Status: populated Owner: Platform Engineering Last updated: 2026-04-18 Companion: DOMAIN_MODEL · API_CONTRACTS · EVENT_SCHEMAS · ADR-0001 Kong edge · 01 Architecture

1. Purpose

sms-orchestrator is the central processing engine for outbound SMS in Ghasi-SMS-Gateway. It:

  • Accepts HTTP submission of outbound SMS from external clients (via Kong) — per ADR-0001 this responsibility moved from the retired custom api-gateway to this service.
  • Validates, normalizes, and idempotency-checks each request at the HTTP boundary.
  • Publishes sms.outbound.request to NATS JetStream for asynchronous pipeline processing.
  • Consumes the same subject (it is both producer and consumer) and executes the five-stage pipeline: idempotency → validation → routing → operator publish → state persistence.
  • Emits status domain events (sms.events.status) and DLQ events (sms.outbound.deadletter) on terminal failures.

2. Bounded Context

Outbound Messaging Pipeline — authoritative lifecycle owner of every SMS message from HTTP accept through carrier-bound publish.
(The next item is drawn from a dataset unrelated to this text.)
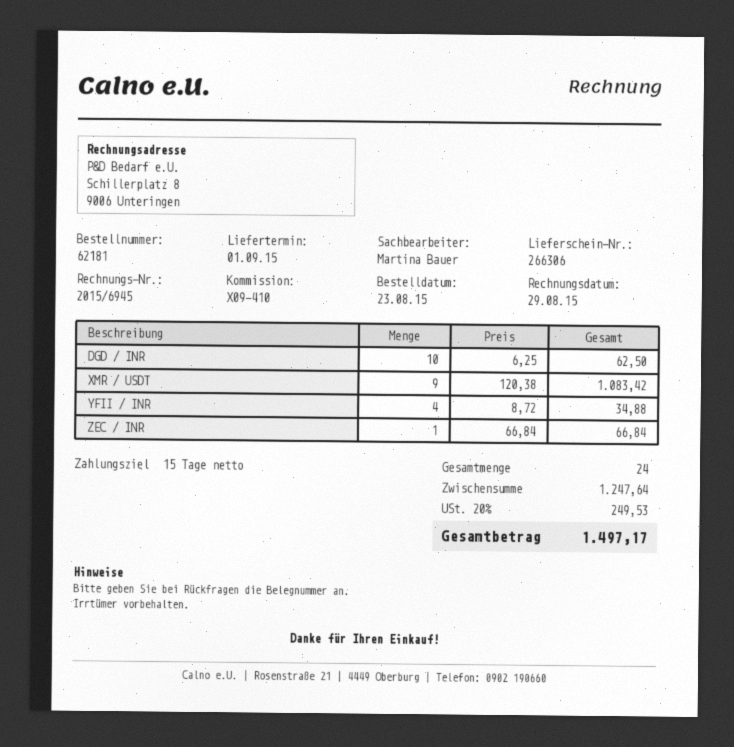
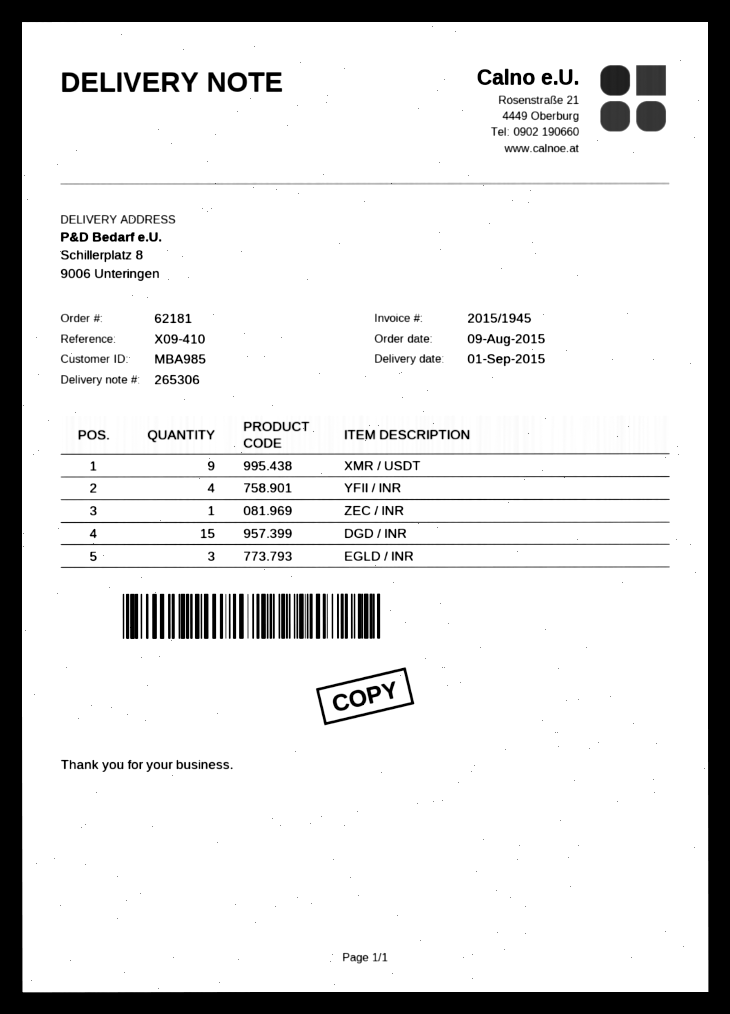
order date: 2015-08-23 -> 2015-08-09
delivery note number: 266306 -> 265306
invoice number: 2015/6945 -> 2015/1945
DGD / INR: 10 -> 15
EGLD / INR: none -> 3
Classified as Core (business-critical; financial correctness + SLA depend on it).

3. Responsibilities

AreaWhat orchestrator owns
HTTP submit APIPOST /v1/sms/send, POST /v1/sms/bulk, GET /v1/sms/{messageId} — fronted by Kong
IdempotencyIdempotency-Key header replay window (Redis, 48h TTL)
Input validationZod schema for SMS payload; E.164 phone normalization; body length + segment count
Submission acceptPersists sms_messages row with QUEUED, publishes sms.outbound.request to NATS
Pipeline orchestrationIdempotency check → domain validation → routing (gRPC to routing-engine) → operator publish → PG state update
Retry logicExponential backoff (1s → 2s → 4s), max 3 attempts, stored in PG
DLQ routingPublish sms.outbound.deadletter on terminal failure; ACK original NATS
Status eventsPublish sms.events.status on every state transition

4. Non-Responsibilities

AreaOwnerWhy not orchestrator
AuthN (JWT / API key)Kong (+ auth-service JWKS/consumer lookup)Edge gateway layer
Rate limitingKong (rate-limiting-advanced plugin, Redis)Edge concern
TLS terminationCloudflare + KongEdge concern
Route selection (operator)routing-engine (gRPC)Separate bounded context (LCR + QoS)
SMPP submissionsmpp-connectorSeparate bounded context (protocol)
DLR correlationdlr-processorSeparate bounded context (ingest)
Rating + billingbilling-serviceConsumes domain events
Customer webhook deliverywebhook-dispatcherConsumes domain events

5. Dependencies

DependencyKindPurpose
Kong GatewayUpstream (HTTP)Proxies /v1/sms/* routes to this service
NATS JetStreamEvent busPublish + consume sms.outbound.request; publish smpp.operator.*, sms.events.status, sms.outbound.retry, sms.outbound.deadletter
PostgreSQL (schema orch)Data storesms_messages, idempotency_keys
RedisCacheIdempotency-Key storage (orch:idem:*)
routing-enginegRPCOperator selection (P95 ≤ 50 ms)
auth-serviceHTTPAccount metadata lookup when needed

6. High-Level Flow

7. Key Design Decisions

DecisionRationaleTrade-off
HTTP submit lives here, not in an edge gatewayKong cannot own idempotency storage + Zod validation cleanly; these are application concernsOne more responsibility for this service — acceptable; it already owns the message lifecycle
Async pipeline after HTTP acceptSub-second 202 response; pipeline absorbs operator latencyExtra NATS hop; mitigated by idempotency replay
Redis SET NX for idempotency, not PGAtomic + fast (~1 ms)Redis outage → fail open on idempotency; mitigated by NATS AckWait
Application-level retry (not NATS MaxDeliver)NATS lacks per-attempt backoffMust persist attempt_count to survive restarts
Status update AFTER operator publish ACKOperator publish is the point of no returnSmall crash window → reconciliation job detects ROUTED stuck rows
gRPC (sync) to routing-engineTight latency budget (P95 500 ms E2E)routing-engine outage handled by orchestrator retry

8. Status

Pipeline + pre-Kong HTTP submit: design approved (moved here from retired api-gateway per ADR-0001). See MIGRATION_PLAN for cutover, SERVICE_READINESS for gate checklist.